K8s中构建生产级EFK日志系统
在Kubernetes中构建生产级EFK日志系统的完整指南
日志管理是Kubernetes生产环境的核心需求之一。本文将手把手教你如何通过EFK(Elasticsearch+Fluentd+Kibana)实现高效、可靠的日志统一管理,所有配置均符合生产环境标准。
一、架构设计:生产级EFK的关键点
-
核心组件角色
- Fluentd:以DaemonSet形式运行在每个节点,实时采集容器、节点、K8S事件日志
- Elasticsearch:集群化部署,承担日志存储与检索
- Kibana:提供可视化查询界面
- 生产增强:需考虑集群高可用、安全认证、性能优化、日志生命周期管理
-
数据流向
容器日志 -> Fluentd收集 -> Elasticsearch存储 -> Kibana可视化
二、生产级Elasticsearch部署
使用Helm部署(推荐)
helm repo add elastic https://helm.elastic.co
helm install elasticsearch elastic/elasticsearch \
--version 7.17.3 \
-f values-prod.yaml
values-prod.yaml关键配置
# 集群节点配置
nodeGroups:
- name: master
roles: [ "master" ]
replicas: 3
persistence:
enabled: true
size: 100Gi
- name: data
roles: [ "data" ]
replicas: 3
persistence:
enabled: true
size: 500Gi
- name: ingest
roles: [ "ingest" ]
replicas: 2
# 资源限制
resources:
requests:
memory: "4Gi"
cpu: "1"
limits:
memory: "8Gi"
# 安全配置
securityContext:
fsGroup: 1000
runAsUser: 1000
# TLS证书配置
secretMounts:
- name: elastic-certificates
secretName: elastic-certificates
path: /usr/share/elasticsearch/config/certs
生产注意项
- 分离master/data/ingest角色节点
- 使用本地SSD或高性能云盘持久化存储
- 配置JVM堆内存(不超过物理内存的50%)
- 启用X-Pack安全模块(TLS加密、RBAC权限)
三、Fluentd优化配置
DaemonSet配置示例
apiVersion: apps/v1
kind: DaemonSet
metadata:
name: fluentd
namespace: logging
spec:
template:
spec:
containers:
- name: fluentd
image: fluent/fluentd-kubernetes-daemonset:v1.16.1-debian-elasticsearch8-1.1
env:
- name: FLUENT_ELASTICSEARCH_HOST
value: "elasticsearch.logging.svc.cluster.local"

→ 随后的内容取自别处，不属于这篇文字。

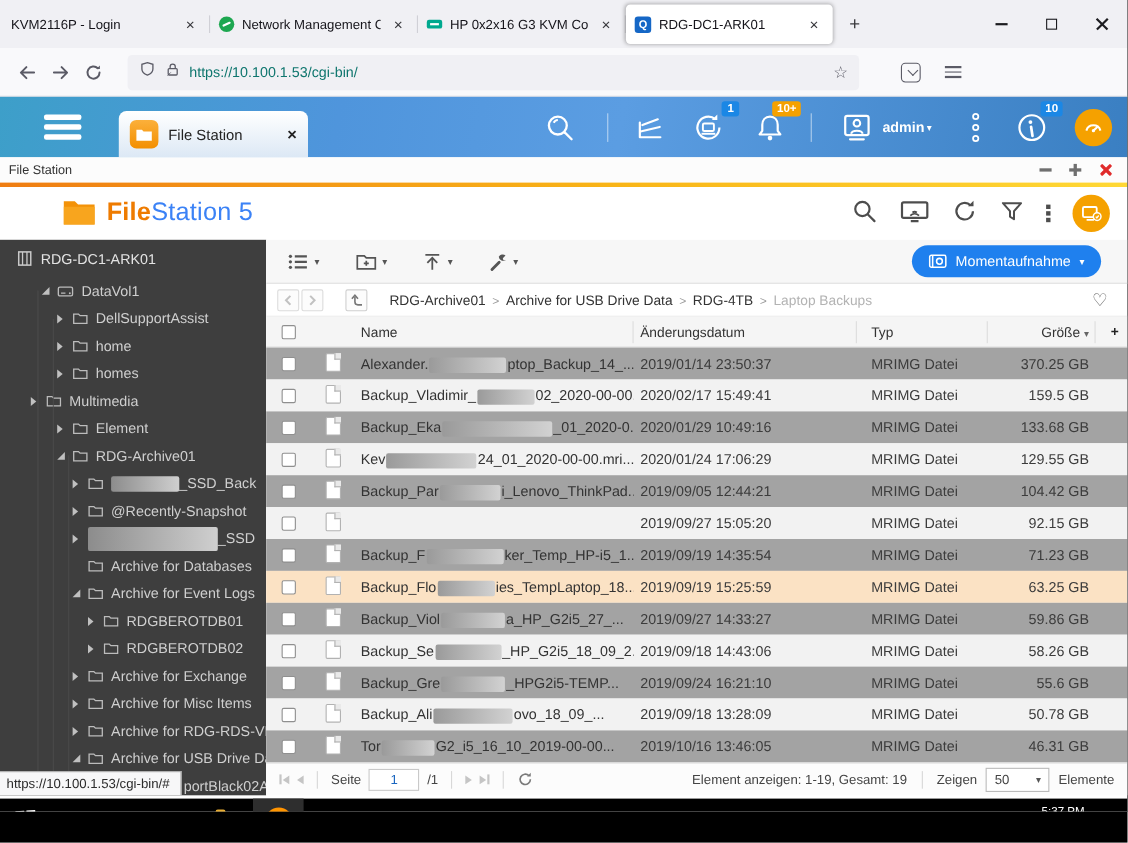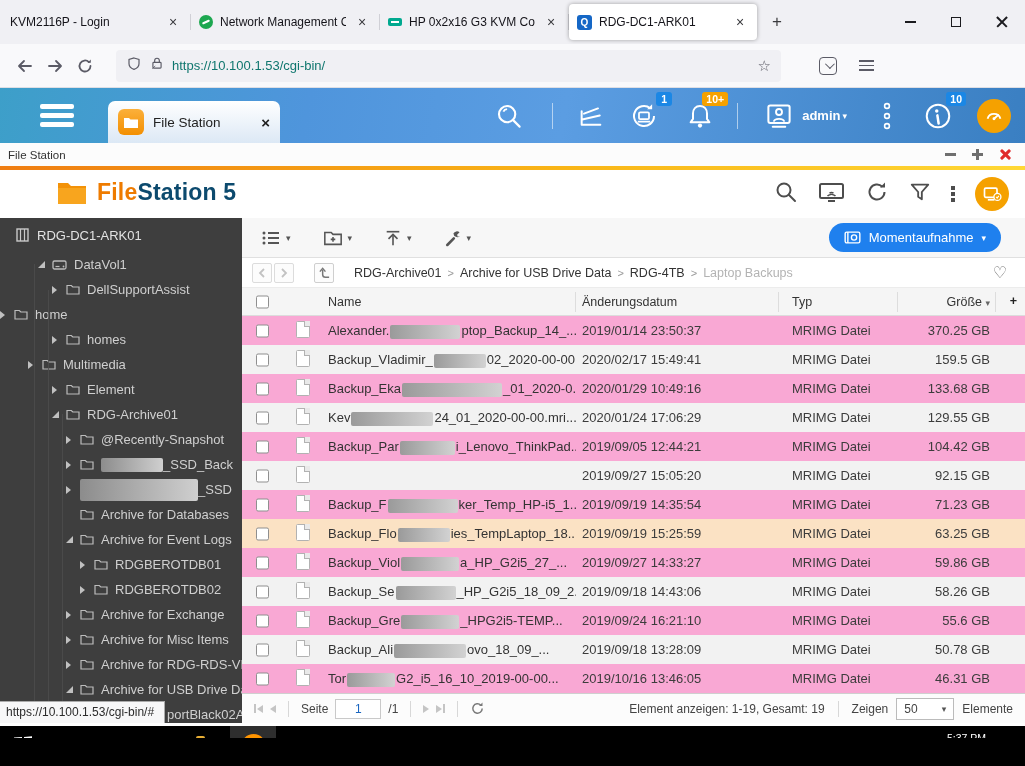--- a/index.html
+++ b/index.html
@@ -71,21 +71,21 @@
   .wclose::before,.wclose::after { content:""; position:absolute; left:0; top:4.5px; width:13px; height:3px; background:#e02b2b; border-radius:1px; }
   .wclose::before { transform:rotate(45deg); } .wclose::after { transform:rotate(-45deg); }
   .accent { position:absolute; top:166px; left:0; width:100%; height:4px; background:linear-gradient(90deg,#ef7d12,#f9b517 55%,#ffd835); }
 
   
   .fsheader { position:absolute; top:170px; left:0; width:100%; height:48px; background:#fff; }
   .brand { position:absolute; left:56px; top:9px; display:flex; align-items:center; gap:9px; }
   .brand-folder { width:32px; height:27px; }
   .brand-text { font-size:23px; letter-spacing:.2px; }
   .brand-bold { color:#ee7b00; font-weight:bold; }
-  .brand-light { color:#0c4a6e; font-weight:700; }
+  .brand-light { color:#3b82f6; font-weight:400; }
   .fsh-icons { position:absolute; right:16px; top:0; height:48px; display:flex; align-items:center; gap:20px; }
   .fs-orange { width:34px; height:34px; border-radius:50%; background:#f5a100; display:flex; align-items:center; justify-content:center; }
   .kebab i { display:block; width:3.6px; height:3.6px; background:#4d4d4d; margin:2.6px 0; }
 
   
   .sidebar { position:absolute; top:218px; left:0; width:242px; height:505px; background:#3e3e3e; overflow:hidden; }
   .server-row { height:34px; display:flex; align-items:center; gap:8px; padding-left:16px; color:#e3e3e3; font-size:13px; }
   .titem { height:25px; display:flex; align-items:center; color:#cfcfcf; font-size:13px; white-space:nowrap; }
   .arrow { width:10px; margin-right:4px; flex:0 0 auto; }
   .arrow.col { width:0; height:0; border-top:4px solid transparent; border-bottom:4px solid transparent; border-left:5px solid #c0c0c0; margin-right:9px; }
@@ -119,21 +119,21 @@
   .thead .sep { position:absolute; top:4px; height:20px; width:1px; background:#ddd; }
   .cb { position:absolute; width:13px; height:13px; border:1px solid #8f8f8f; border-radius:2px; background:#fff; top:50%; transform:translateY(-50%); left:14px; }
   .h-name { position:absolute; left:86px; top:7px; }
   .h-date { position:absolute; left:340px; top:7px; }
   .h-type { position:absolute; left:550px; top:7px; }
   .h-size { position:absolute; right:35px; top:7px; color:#333; }
   .h-size .caret { color:#666; }
   .h-add { position:absolute; right:8px; top:6px; font-weight:bold; color:#222; }
 
   .file-list { position:absolute; top:98px; left:0; width:100%; height:377px; }
-  .frow { position:relative; height:29px; font-size:13px; color:#333; background:#f9a8d4; }
+  .frow { position:relative; height:29px; font-size:13px; color:#333; background:#a3a3a3; }
   .frow.alt { background:#f2f2f2; }
   .frow.hl { background:#fbe2c4; }
   .ficon { position:absolute; left:54px; top:5px; width:14px; height:17px; background:#fff; border:1px solid #b2b2b2; border-radius:1.5px; }
   .ficon::after { content:""; position:absolute; right:-1px; top:-1px; width:5px; height:5px; background:#e9e9e9; border-left:1px solid #b2b2b2; border-bottom:1px solid #b2b2b2; }
   .fname { position:absolute; left:86px; top:0; width:248px; height:29px; line-height:29px; white-space:nowrap; overflow:hidden; }
   .fname .redact { background:linear-gradient(90deg,#9a9a9a,#d2d2d2); margin:0 1px; }
   .fdate { position:absolute; left:340px; line-height:29px; color:#3c3c3c; }
   .ftype { position:absolute; left:550px; line-height:29px; color:#3c3c3c; }
   .fsize { position:absolute; left:600px; width:148px; text-align:right; line-height:29px; color:#3c3c3c; }
 
@@ -417,21 +417,21 @@
         <div class="titem" style="padding-left: 52px;">
     <span class="arrow col"></span>
     <span class="ticon icon-folder">
       <svg width="14" height="11" viewBox="0 0 14 11">
               <path d="M1 1.5h4.3L6.8 3H13v7H1z" fill="none" stroke="#bcbcbc" stroke-width="1.2"></path>
             </svg>
     </span>
 
     <span class="tlabel">DellSupportAssist</span>
   </div>
-        <div class="titem" style="">
+        <div class="titem" style="padding-left: 52px;">
     <span class="arrow col"></span>
     <span class="ticon icon-folder">
       <svg width="14" height="11" viewBox="0 0 14 11">
               <path d="M1 1.5h4.3L6.8 3H13v7H1z" fill="none" stroke="#bcbcbc" stroke-width="1.2"></path>
             </svg>
     </span>
 
     <span class="tlabel">home</span>
   </div>
         <div class="titem" style="padding-left: 52px;">
@@ -475,32 +475,32 @@
     <span class="tlabel">RDG-Archive01</span>
   </div>
         <div class="titem" style="padding-left: 66px;">
     <span class="arrow col"></span>
     <span class="ticon icon-folder">
       <svg width="14" height="11" viewBox="0 0 14 11">
               <path d="M1 1.5h4.3L6.8 3H13v7H1z" fill="none" stroke="#bcbcbc" stroke-width="1.2"></path>
             </svg>
     </span>
 
-    <span class="tlabel">@Recently-Snapshot</span>
-  </div>
-        <div class="titem" style="padding-left: 66px;">
-    <span class="arrow col"></span>
-    <span class="ticon icon-folder">
-      <svg width="14" height="11" viewBox="0 0 14 11">
-              <path d="M1 1.5h4.3L6.8 3H13v7H1z" fill="none" stroke="#bcbcbc" stroke-width="1.2"></path>
-            </svg>
-    </span>
-
     <span class="redact dark" style="display: inline-block; width: 62px;"></span>
     <span class="tlabel">_SSD_Back</span>
+  </div>
+        <div class="titem" style="padding-left: 66px;">
+    <span class="arrow col"></span>
+    <span class="ticon icon-folder">
+      <svg width="14" height="11" viewBox="0 0 14 11">
+              <path d="M1 1.5h4.3L6.8 3H13v7H1z" fill="none" stroke="#bcbcbc" stroke-width="1.2"></path>
+            </svg>
+    </span>
+
+    <span class="tlabel">@Recently-Snapshot</span>
   </div>
         <div class="titem" style="padding-left: 66px;">
     <span class="arrow col"></span>
 
     <span class="redact dark tall" style="display: inline-block; width: 118px;"></span>
     <span class="tlabel">_SSD</span>
   </div>
         <div class="titem" style="padding-left: 66px;">
     <span class="arrow none"></span>
     <span class="ticon icon-folder">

- name: FLUENT_ELASTICSEARCH_SCHEME
value: "https"
- name: FLUENT_ELASTICSEARCH_SSL_VERIFY
value: "true"
- name: FLUENT_ELASTICSEARCH_SSL_VERSION
value: "TLSv1_2"
resources:
limits:
memory: 512Mi
requests:
cpu: 100m
memory: 200Mi
关键优化配置
- 多行日志处理(Java堆栈跟踪)
<filter kubernetes.**> @type concat key log multiline_start_regexp /^\d{4}-\d{2}-\d{2}/
- 日志缓冲机制
<buffer> @type file path /var/log/fluentd-buffer chunk_limit_size 32MB total_limit_size 8GB flush_interval 5s retry_max_times 5
- 敏感信息过滤
<filter **> @type grep <exclude> key message pattern /password|token|secret/ </exclude>
四、Kibana安全部署
Ingress配置示例
apiVersion: networking.k8s.io/v1
kind: Ingress
metadata:
name: kibana
annotations:
nginx.ingress.kubernetes.io/auth-url: "https://auth.example.com/oauth2/auth"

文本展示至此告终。